The American constitutional tradition stretches back beyond our shores to England. It is a tradition shaped on this continent by experience and the character of the people. In this vision, local communities play the primary role in government, protecting the fundamental institutions in which good character is formed.
We hold these truths to be self-evident, that all men are created equal, that they are endowed by their Creator with certain unalienable Rights, that among these are Life, Liberty and the pursuit of Happiness.–Declaration of Independence
Having undertaken for the glory of God, and advancement of the Christian Faith, and the Honour of our King and Countrey; a Voyage to plant the first Colony in the Northern parts of Virginia. [We] solemnly and mutually, in the presence of God and one another, Covenant and Combine our selves together into a Civil Body Politick, for our better ordering and preservation, and furtherance of the ends aforesaid: and by virtue hereof do enact, constitute, and frame, such just and equal Laws, Ordinances, Acts, Constitutions and Officers, from time to time, as shall be thought most meet and convenient for the general good of the Colony; unto which we promise all due submission and obedience.–Mayflower Compact
On first reading, the differences between the first and second quotations, above, seem immense. The first, from the Declaration of Independence, confidently proclaims fundamental human equality and natural rights to life, liberty and “the pursuit of happiness,” which we take to mean the right to maximum individual autonomy. The second, from the Mayflower Compact, sets forth the purposes of a particular joint endeavor with strong religious motivations, then binds the participants to make and obey laws passed in furtherance of their common mission. Many interpreters of the American constitutional tradition would have us believe that these two documents are, in fact, worlds apart in their nature, purpose, and implications for public life. In essence, the “proper” or “progressive” view would be that Americans outgrew the narrow sectarianism of the Mayflower Compact over the course of their time in the New World, and in particular over the course of their conflict with the mother country. Having “grown up,” the story goes, Americans replaced local, communitarian projects with a universal vision of individual rights, and it was only here that we became a free people. But these documents remain within a common constitutional tradition that, properly understood, stretches back in time and incorporates both community and independent self-government under God as essential aspects of ordered liberty.
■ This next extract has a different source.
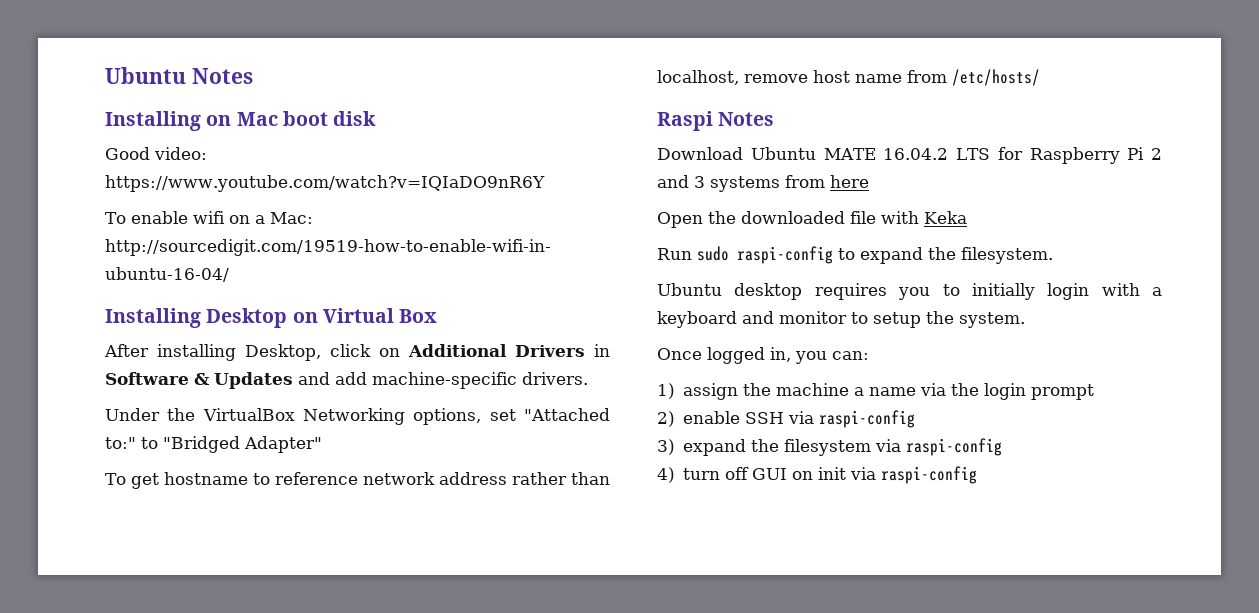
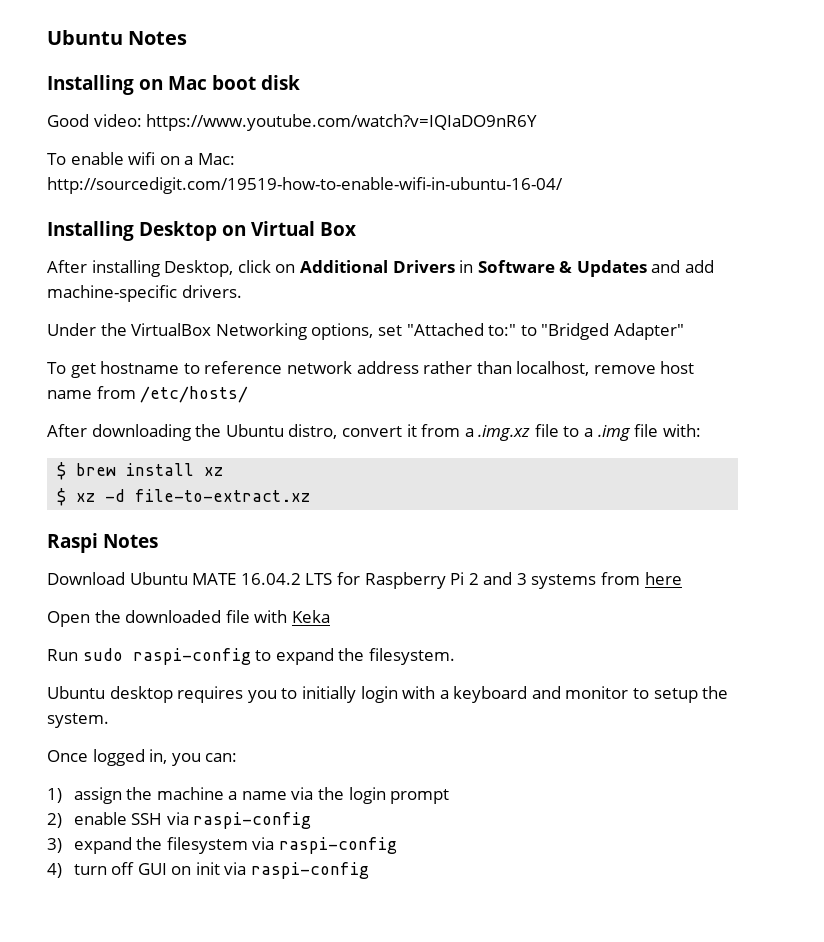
(1040, 77) none -> [47,424,701,441] [57,462,224,480] [57,488,311,506] // After downloading the Ubuntu distro, convert it from a .img.xz file to a .img file with: // $ brew install xz // $ xz -d file-to-extract.xz

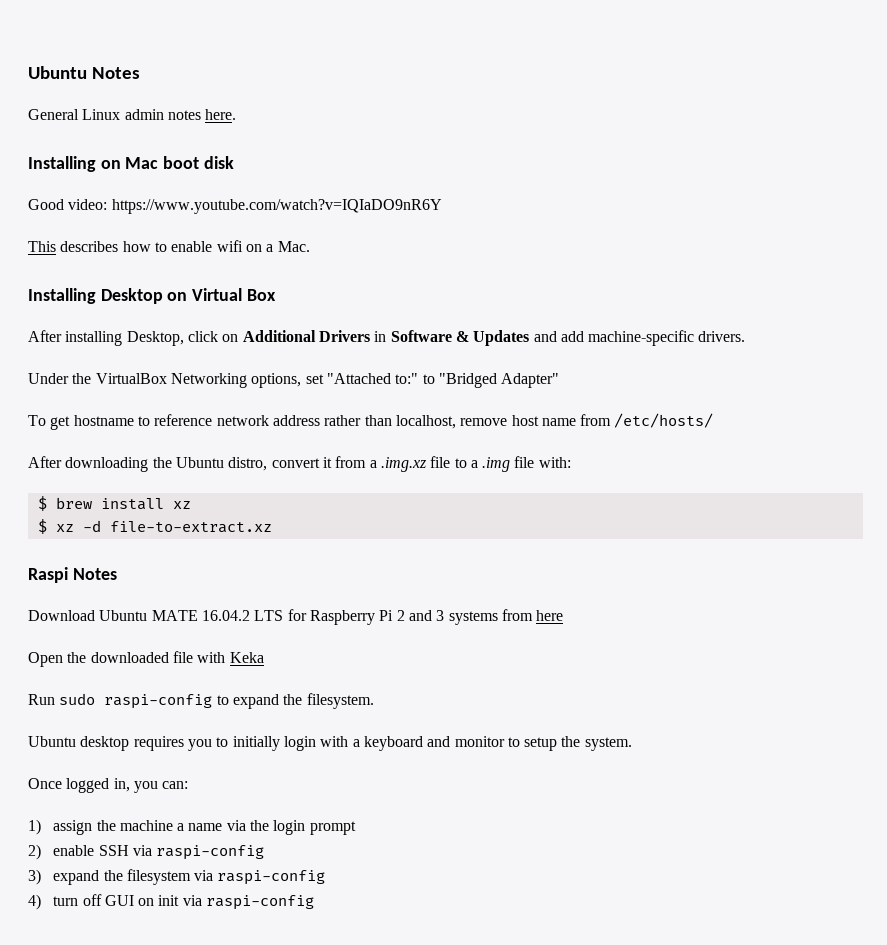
(188, 38) none -> [28,109,237,120] // General Linux admin notes here.
[47,153,66,165] To -> [28,241,167,252] This describes how to
[197,153,235,165] [47,177,563,194] Mac: http://sourcedigit.com/19519-how-to-enable-wifi-in-ubuntu-16-04/ -> [277,241,310,252] Mac.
The seeming contradiction between the Declaration and Compact stems in part from their differing purposes as public statements. A Declaration of Independence must, to do its job, make bold statements implicating general principles of political right. Thus, the American Declaration places the particular conflict between crown and colonists in the context of “natural” rights. If one people is to dissolve the bonds between it and another people, its reasons must point beyond the mere existence of grievances. In such conflicts, after all, it is necessary to explain why particular violations of any agreement justify dissolving the relationship in total. The Declaration does so, within a brief introductory paragraph, in universal terms, stating the elements necessary for governmental legitimacy—rule by consent of the governed, aimed at protecting the people’s fundamental rights.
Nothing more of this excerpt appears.